(Information provided):
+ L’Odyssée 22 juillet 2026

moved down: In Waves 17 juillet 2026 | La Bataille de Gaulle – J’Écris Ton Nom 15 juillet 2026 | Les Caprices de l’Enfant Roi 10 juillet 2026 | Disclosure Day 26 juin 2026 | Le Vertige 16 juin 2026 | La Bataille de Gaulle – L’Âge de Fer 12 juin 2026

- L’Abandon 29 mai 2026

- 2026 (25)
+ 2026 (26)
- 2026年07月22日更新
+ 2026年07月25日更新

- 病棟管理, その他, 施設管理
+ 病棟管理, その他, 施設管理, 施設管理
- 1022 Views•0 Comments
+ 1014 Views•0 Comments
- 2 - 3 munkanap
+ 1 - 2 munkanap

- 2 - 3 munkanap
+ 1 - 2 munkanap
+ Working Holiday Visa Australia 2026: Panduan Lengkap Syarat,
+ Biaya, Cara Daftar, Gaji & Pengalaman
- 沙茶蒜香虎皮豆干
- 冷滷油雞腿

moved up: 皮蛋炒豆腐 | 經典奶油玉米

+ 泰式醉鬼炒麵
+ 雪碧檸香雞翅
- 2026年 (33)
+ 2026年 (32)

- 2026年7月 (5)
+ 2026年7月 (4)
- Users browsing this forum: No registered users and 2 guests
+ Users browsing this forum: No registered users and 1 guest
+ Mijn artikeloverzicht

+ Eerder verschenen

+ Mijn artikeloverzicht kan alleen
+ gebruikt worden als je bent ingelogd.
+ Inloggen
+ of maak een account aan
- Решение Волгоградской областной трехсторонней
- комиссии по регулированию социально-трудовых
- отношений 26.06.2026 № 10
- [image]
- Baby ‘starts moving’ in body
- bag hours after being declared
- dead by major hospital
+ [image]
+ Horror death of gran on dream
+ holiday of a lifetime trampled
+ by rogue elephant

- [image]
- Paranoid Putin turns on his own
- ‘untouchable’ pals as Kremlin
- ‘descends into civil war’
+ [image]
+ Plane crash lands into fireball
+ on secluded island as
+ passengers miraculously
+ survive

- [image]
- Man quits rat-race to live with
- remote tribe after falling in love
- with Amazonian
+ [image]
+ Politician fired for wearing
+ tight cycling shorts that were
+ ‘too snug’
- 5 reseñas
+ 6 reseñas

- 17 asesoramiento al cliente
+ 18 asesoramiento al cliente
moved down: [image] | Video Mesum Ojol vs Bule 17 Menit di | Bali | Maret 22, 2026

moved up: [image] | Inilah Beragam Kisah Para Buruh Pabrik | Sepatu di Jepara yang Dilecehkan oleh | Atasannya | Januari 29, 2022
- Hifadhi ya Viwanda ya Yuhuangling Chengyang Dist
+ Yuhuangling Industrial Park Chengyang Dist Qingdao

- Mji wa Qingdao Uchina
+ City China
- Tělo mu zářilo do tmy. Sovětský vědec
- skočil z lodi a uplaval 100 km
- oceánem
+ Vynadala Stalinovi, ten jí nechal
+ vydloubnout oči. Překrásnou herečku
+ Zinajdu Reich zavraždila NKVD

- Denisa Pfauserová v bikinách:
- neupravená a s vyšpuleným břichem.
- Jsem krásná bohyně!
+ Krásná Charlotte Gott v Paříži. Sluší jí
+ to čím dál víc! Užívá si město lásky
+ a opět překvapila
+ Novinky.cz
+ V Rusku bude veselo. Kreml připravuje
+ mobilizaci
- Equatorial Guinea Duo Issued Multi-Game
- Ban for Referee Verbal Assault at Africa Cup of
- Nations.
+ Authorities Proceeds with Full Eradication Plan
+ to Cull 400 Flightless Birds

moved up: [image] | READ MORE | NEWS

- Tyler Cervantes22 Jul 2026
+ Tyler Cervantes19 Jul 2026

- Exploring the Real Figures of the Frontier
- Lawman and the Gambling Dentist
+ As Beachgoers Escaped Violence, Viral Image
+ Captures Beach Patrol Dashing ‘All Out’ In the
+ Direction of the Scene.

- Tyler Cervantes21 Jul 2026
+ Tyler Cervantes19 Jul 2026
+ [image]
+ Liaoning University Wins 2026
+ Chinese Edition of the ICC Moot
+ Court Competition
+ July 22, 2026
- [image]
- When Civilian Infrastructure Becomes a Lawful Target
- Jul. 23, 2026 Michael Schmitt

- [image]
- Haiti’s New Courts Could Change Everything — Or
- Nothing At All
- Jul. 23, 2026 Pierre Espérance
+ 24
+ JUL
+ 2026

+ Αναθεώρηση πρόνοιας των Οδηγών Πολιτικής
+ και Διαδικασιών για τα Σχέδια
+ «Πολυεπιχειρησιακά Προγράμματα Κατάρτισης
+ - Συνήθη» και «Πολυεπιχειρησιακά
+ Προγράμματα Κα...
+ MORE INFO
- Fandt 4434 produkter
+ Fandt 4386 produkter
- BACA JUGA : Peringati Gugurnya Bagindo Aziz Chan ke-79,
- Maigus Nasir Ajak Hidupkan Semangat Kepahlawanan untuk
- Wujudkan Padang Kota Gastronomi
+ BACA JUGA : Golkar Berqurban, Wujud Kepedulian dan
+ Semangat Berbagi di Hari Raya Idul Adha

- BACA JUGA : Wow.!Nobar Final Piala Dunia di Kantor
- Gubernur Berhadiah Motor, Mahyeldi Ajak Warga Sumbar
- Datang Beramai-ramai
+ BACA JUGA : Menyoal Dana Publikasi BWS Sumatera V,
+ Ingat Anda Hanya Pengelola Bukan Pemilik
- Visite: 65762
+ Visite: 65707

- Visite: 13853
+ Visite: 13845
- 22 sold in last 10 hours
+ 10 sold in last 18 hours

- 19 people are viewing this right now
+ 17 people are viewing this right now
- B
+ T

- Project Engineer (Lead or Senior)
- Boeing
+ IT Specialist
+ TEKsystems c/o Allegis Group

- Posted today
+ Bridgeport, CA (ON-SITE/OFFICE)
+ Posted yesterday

(Work to be completed):
The whole of the data is to be copied out word for word.

(Output for this task):
+ L’Odyssée 22 juillet 2026

moved down: In Waves 17 juillet 2026 | La Bataille de Gaulle – J’Écris Ton Nom 15 juillet 2026 | Les Caprices de l’Enfant Roi 10 juillet 2026 | Disclosure Day 26 juin 2026 | Le Vertige 16 juin 2026 | La Bataille de Gaulle – L’Âge de Fer 12 juin 2026

- L’Abandon 29 mai 2026

- 2026 (25)
+ 2026 (26)
- 2026年07月22日更新
+ 2026年07月25日更新

- 病棟管理, その他, 施設管理
+ 病棟管理, その他, 施設管理, 施設管理
- 1022 Views•0 Comments
+ 1014 Views•0 Comments
- 2 - 3 munkanap
+ 1 - 2 munkanap

- 2 - 3 munkanap
+ 1 - 2 munkanap
+ Working Holiday Visa Australia 2026: Panduan Lengkap Syarat,
+ Biaya, Cara Daftar, Gaji & Pengalaman
- 沙茶蒜香虎皮豆干
- 冷滷油雞腿

moved up: 皮蛋炒豆腐 | 經典奶油玉米

+ 泰式醉鬼炒麵
+ 雪碧檸香雞翅
- 2026年 (33)
+ 2026年 (32)

- 2026年7月 (5)
+ 2026年7月 (4)
- Users browsing this forum: No registered users and 2 guests
+ Users browsing this forum: No registered users and 1 guest
+ Mijn artikeloverzicht

+ Eerder verschenen

+ Mijn artikeloverzicht kan alleen
+ gebruikt worden als je bent ingelogd.
+ Inloggen
+ of maak een account aan
- Решение Волгоградской областной трехсторонней
- комиссии по регулированию социально-трудовых
- отношений 26.06.2026 № 10
- [image]
- Baby ‘starts moving’ in body
- bag hours after being declared
- dead by major hospital
+ [image]
+ Horror death of gran on dream
+ holiday of a lifetime trampled
+ by rogue elephant

- [image]
- Paranoid Putin turns on his own
- ‘untouchable’ pals as Kremlin
- ‘descends into civil war’
+ [image]
+ Plane crash lands into fireball
+ on secluded island as
+ passengers miraculously
+ survive

- [image]
- Man quits rat-race to live with
- remote tribe after falling in love
- with Amazonian
+ [image]
+ Politician fired for wearing
+ tight cycling shorts that were
+ ‘too snug’
- 5 reseñas
+ 6 reseñas

- 17 asesoramiento al cliente
+ 18 asesoramiento al cliente
moved down: [image] | Video Mesum Ojol vs Bule 17 Menit di | Bali | Maret 22, 2026

moved up: [image] | Inilah Beragam Kisah Para Buruh Pabrik | Sepatu di Jepara yang Dilecehkan oleh | Atasannya | Januari 29, 2022
- Hifadhi ya Viwanda ya Yuhuangling Chengyang Dist
+ Yuhuangling Industrial Park Chengyang Dist Qingdao

- Mji wa Qingdao Uchina
+ City China
- Tělo mu zářilo do tmy. Sovětský vědec
- skočil z lodi a uplaval 100 km
- oceánem
+ Vynadala Stalinovi, ten jí nechal
+ vydloubnout oči. Překrásnou herečku
+ Zinajdu Reich zavraždila NKVD

- Denisa Pfauserová v bikinách:
- neupravená a s vyšpuleným břichem.
- Jsem krásná bohyně!
+ Krásná Charlotte Gott v Paříži. Sluší jí
+ to čím dál víc! Užívá si město lásky
+ a opět překvapila
+ Novinky.cz
+ V Rusku bude veselo. Kreml připravuje
+ mobilizaci
- Equatorial Guinea Duo Issued Multi-Game
- Ban for Referee Verbal Assault at Africa Cup of
- Nations.
+ Authorities Proceeds with Full Eradication Plan
+ to Cull 400 Flightless Birds

moved up: [image] | READ MORE | NEWS

- Tyler Cervantes22 Jul 2026
+ Tyler Cervantes19 Jul 2026

- Exploring the Real Figures of the Frontier
- Lawman and the Gambling Dentist
+ As Beachgoers Escaped Violence, Viral Image
+ Captures Beach Patrol Dashing ‘All Out’ In the
+ Direction of the Scene.

- Tyler Cervantes21 Jul 2026
+ Tyler Cervantes19 Jul 2026
+ [image]
+ Liaoning University Wins 2026
+ Chinese Edition of the ICC Moot
+ Court Competition
+ July 22, 2026
- [image]
- When Civilian Infrastructure Becomes a Lawful Target
- Jul. 23, 2026 Michael Schmitt

- [image]
- Haiti’s New Courts Could Change Everything — Or
- Nothing At All
- Jul. 23, 2026 Pierre Espérance
+ 24
+ JUL
+ 2026

+ Αναθεώρηση πρόνοιας των Οδηγών Πολιτικής
+ και Διαδικασιών για τα Σχέδια
+ «Πολυεπιχειρησιακά Προγράμματα Κατάρτισης
+ - Συνήθη» και «Πολυεπιχειρησιακά
+ Προγράμματα Κα...
+ MORE INFO
- Fandt 4434 produkter
+ Fandt 4386 produkter
- BACA JUGA : Peringati Gugurnya Bagindo Aziz Chan ke-79,
- Maigus Nasir Ajak Hidupkan Semangat Kepahlawanan untuk
- Wujudkan Padang Kota Gastronomi
+ BACA JUGA : Golkar Berqurban, Wujud Kepedulian dan
+ Semangat Berbagi di Hari Raya Idul Adha

- BACA JUGA : Wow.!Nobar Final Piala Dunia di Kantor
- Gubernur Berhadiah Motor, Mahyeldi Ajak Warga Sumbar
- Datang Beramai-ramai
+ BACA JUGA : Menyoal Dana Publikasi BWS Sumatera V,
+ Ingat Anda Hanya Pengelola Bukan Pemilik
- Visite: 65762
+ Visite: 65707

- Visite: 13853
+ Visite: 13845
- 22 sold in last 10 hours
+ 10 sold in last 18 hours

- 19 people are viewing this right now
+ 17 people are viewing this right now
- B
+ T

- Project Engineer (Lead or Senior)
- Boeing
+ IT Specialist
+ TEKsystems c/o Allegis Group

- Posted today
+ Bridgeport, CA (ON-SITE/OFFICE)
+ Posted yesterday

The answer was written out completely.